### Exercise brief
Among the entries below, only the lines starting at the one with "tax: 502.36 -> 462.35" and ending at the one with "total: 12930.60 -> 7686.89", both included, are to be printed exactly.

*** Listed entries ***

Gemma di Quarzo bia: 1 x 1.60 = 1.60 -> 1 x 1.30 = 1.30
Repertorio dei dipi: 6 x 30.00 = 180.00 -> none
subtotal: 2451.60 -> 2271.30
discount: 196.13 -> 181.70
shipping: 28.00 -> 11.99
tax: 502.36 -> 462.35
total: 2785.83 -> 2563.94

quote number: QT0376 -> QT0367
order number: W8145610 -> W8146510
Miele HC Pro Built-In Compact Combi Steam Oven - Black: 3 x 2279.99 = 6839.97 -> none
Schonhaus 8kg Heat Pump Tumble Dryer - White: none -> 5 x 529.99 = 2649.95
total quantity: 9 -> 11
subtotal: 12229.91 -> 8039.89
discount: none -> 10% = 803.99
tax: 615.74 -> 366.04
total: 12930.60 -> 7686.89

***
*** Listed entries ***

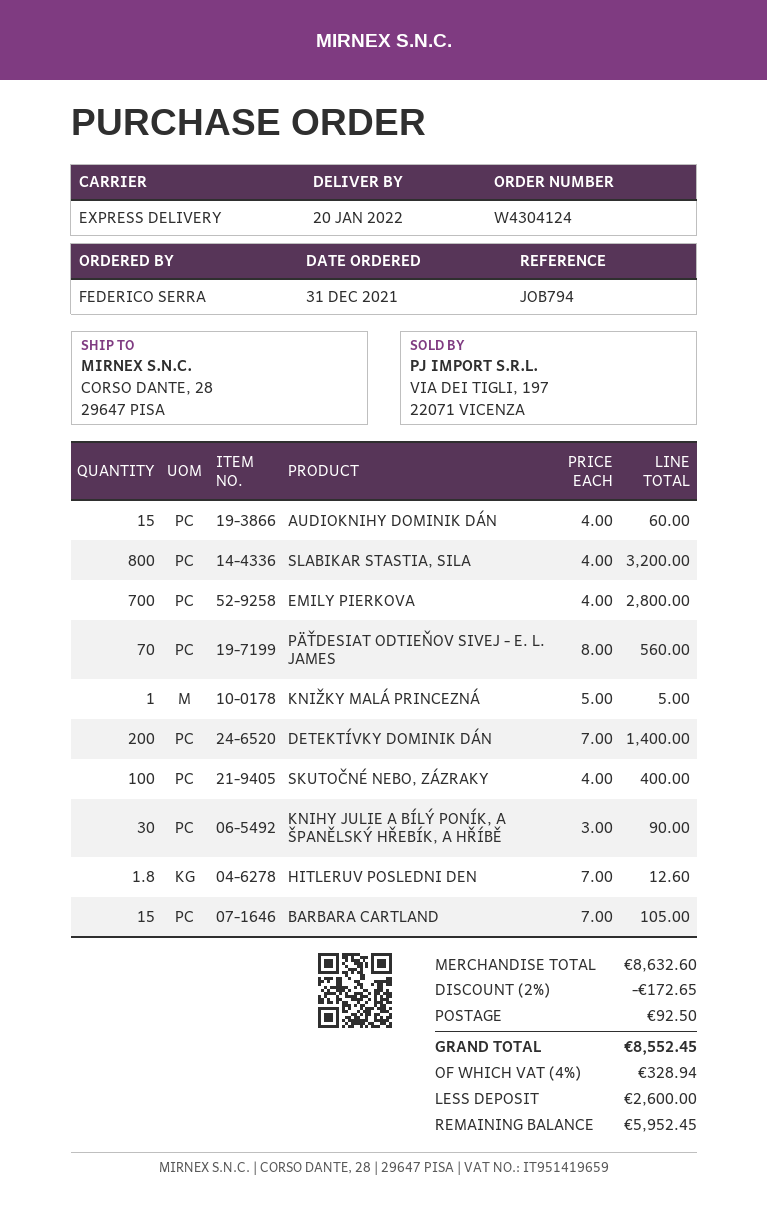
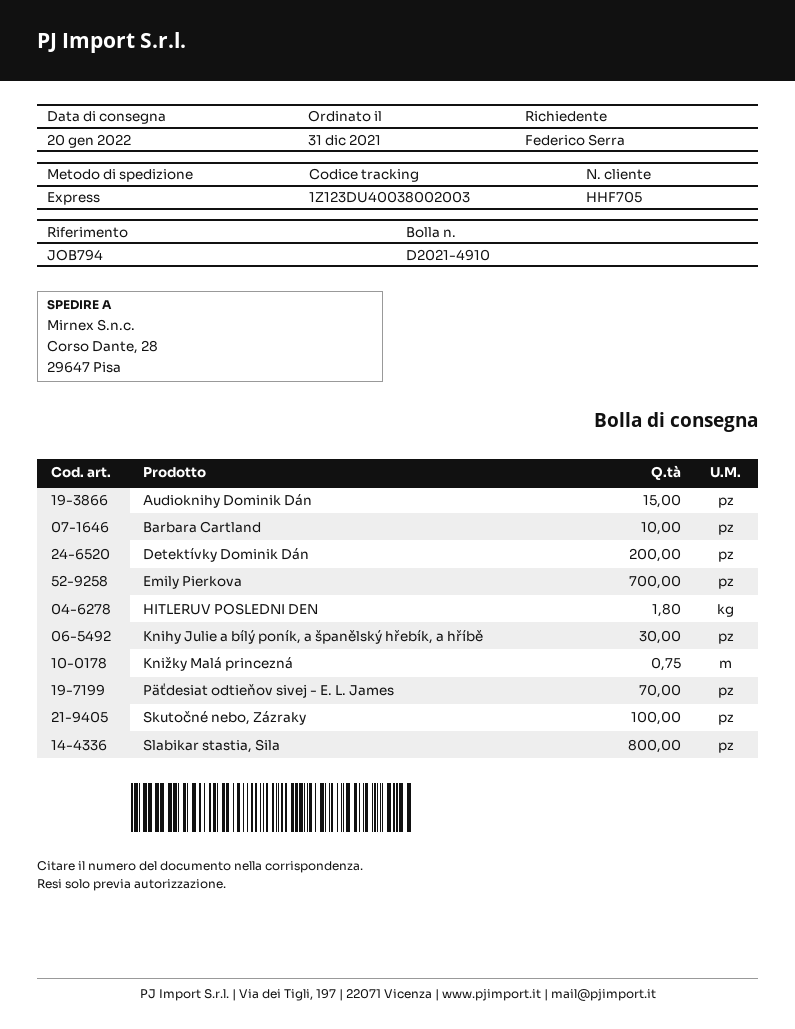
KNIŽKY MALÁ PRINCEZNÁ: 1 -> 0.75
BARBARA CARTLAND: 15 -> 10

***

### Answer to this problem
tax: 502.36 -> 462.35
total: 2785.83 -> 2563.94

quote number: QT0376 -> QT0367
order number: W8145610 -> W8146510
Miele HC Pro Built-In Compact Combi Steam Oven - Black: 3 x 2279.99 = 6839.97 -> none
Schonhaus 8kg Heat Pump Tumble Dryer - White: none -> 5 x 529.99 = 2649.95
total quantity: 9 -> 11
subtotal: 12229.91 -> 8039.89
discount: none -> 10% = 803.99
tax: 615.74 -> 366.04
total: 12930.60 -> 7686.89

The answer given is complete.